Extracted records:
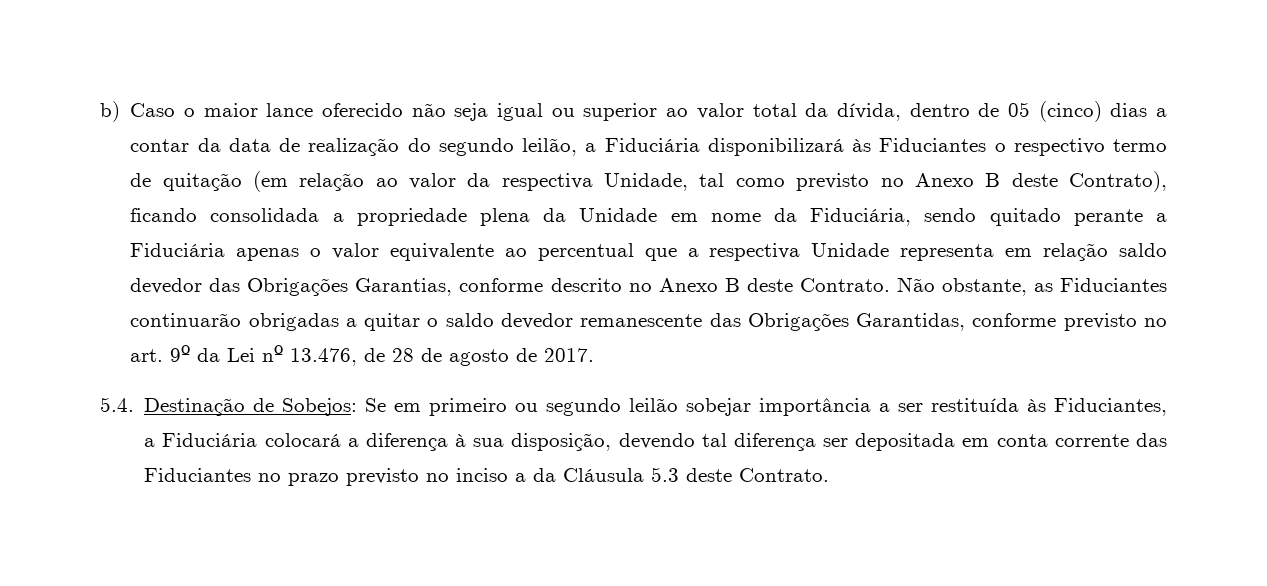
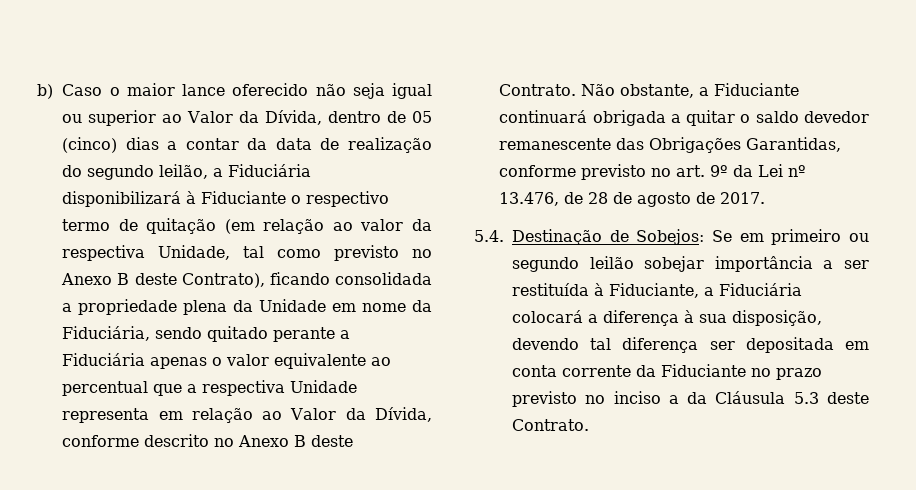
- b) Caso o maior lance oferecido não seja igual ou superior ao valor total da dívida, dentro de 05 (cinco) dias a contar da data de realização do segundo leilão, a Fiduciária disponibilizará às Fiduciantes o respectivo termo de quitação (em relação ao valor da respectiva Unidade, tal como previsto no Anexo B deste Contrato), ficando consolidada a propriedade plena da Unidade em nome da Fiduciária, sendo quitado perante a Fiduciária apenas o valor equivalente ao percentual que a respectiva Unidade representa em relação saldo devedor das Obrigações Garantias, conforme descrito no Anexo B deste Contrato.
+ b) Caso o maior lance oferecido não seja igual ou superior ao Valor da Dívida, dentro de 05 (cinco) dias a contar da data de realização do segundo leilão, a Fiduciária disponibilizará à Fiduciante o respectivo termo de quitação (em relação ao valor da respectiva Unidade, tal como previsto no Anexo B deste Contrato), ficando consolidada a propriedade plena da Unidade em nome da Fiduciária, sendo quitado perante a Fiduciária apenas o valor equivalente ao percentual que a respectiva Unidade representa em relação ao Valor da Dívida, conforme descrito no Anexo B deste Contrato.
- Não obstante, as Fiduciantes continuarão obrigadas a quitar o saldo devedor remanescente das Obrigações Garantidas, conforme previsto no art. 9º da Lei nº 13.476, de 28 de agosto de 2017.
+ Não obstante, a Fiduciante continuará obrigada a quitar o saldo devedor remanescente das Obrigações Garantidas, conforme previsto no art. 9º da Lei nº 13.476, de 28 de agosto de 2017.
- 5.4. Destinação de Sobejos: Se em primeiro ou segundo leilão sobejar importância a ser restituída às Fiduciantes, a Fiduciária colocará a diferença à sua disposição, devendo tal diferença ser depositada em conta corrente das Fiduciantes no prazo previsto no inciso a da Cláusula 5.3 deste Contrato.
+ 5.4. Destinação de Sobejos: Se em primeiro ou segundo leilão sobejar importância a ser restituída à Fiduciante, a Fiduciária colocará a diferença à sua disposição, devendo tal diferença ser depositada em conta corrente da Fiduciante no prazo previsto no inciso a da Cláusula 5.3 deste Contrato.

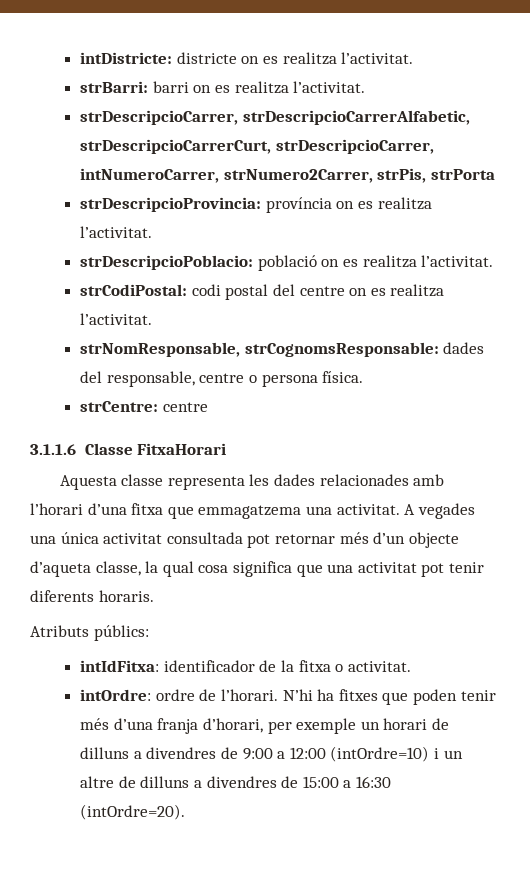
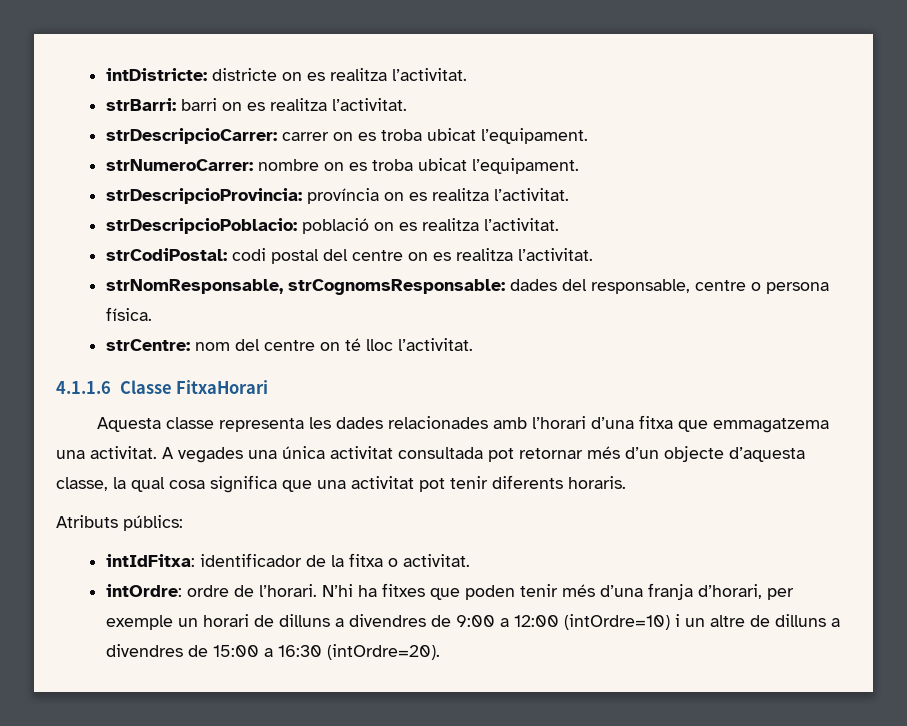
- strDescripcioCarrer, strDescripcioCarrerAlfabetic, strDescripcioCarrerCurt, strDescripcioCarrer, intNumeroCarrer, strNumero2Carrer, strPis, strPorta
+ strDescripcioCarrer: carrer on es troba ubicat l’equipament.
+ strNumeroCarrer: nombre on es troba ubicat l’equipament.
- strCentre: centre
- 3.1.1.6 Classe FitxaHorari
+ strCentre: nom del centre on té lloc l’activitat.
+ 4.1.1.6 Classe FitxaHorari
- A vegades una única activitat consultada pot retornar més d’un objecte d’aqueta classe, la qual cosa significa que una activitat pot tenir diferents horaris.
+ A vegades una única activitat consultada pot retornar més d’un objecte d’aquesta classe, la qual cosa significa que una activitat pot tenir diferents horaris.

--

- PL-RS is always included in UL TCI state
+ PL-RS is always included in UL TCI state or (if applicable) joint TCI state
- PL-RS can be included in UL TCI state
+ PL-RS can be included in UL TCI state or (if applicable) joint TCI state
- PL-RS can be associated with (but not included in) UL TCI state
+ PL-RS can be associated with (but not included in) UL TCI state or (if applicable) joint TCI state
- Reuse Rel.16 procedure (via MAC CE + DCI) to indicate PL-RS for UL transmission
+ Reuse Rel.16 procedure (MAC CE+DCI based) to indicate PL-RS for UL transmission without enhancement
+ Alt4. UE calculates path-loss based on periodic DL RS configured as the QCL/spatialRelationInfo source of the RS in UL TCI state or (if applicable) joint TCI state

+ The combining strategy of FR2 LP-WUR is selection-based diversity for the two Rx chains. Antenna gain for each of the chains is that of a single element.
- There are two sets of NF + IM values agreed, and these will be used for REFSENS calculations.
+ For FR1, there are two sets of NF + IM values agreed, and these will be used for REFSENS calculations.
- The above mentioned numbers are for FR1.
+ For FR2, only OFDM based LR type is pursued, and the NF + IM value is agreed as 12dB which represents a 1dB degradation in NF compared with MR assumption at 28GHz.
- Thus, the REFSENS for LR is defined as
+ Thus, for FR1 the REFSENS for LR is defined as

▶ [Your instructions]
Retype only the stretch of lines above starting at the one with "assumption at 28GHz." and stopping at the one with "FR1 the REFSENS for LR is defined as", exactly as written, with both kept.

▶ [Answer to the problem]
+ For FR2, only OFDM based LR type is pursued, and the NF + IM value is agreed as 12dB which represents a 1dB degradation in NF compared with MR assumption at 28GHz.
- Thus, the REFSENS for LR is defined as
+ Thus, for FR1 the REFSENS for LR is defined as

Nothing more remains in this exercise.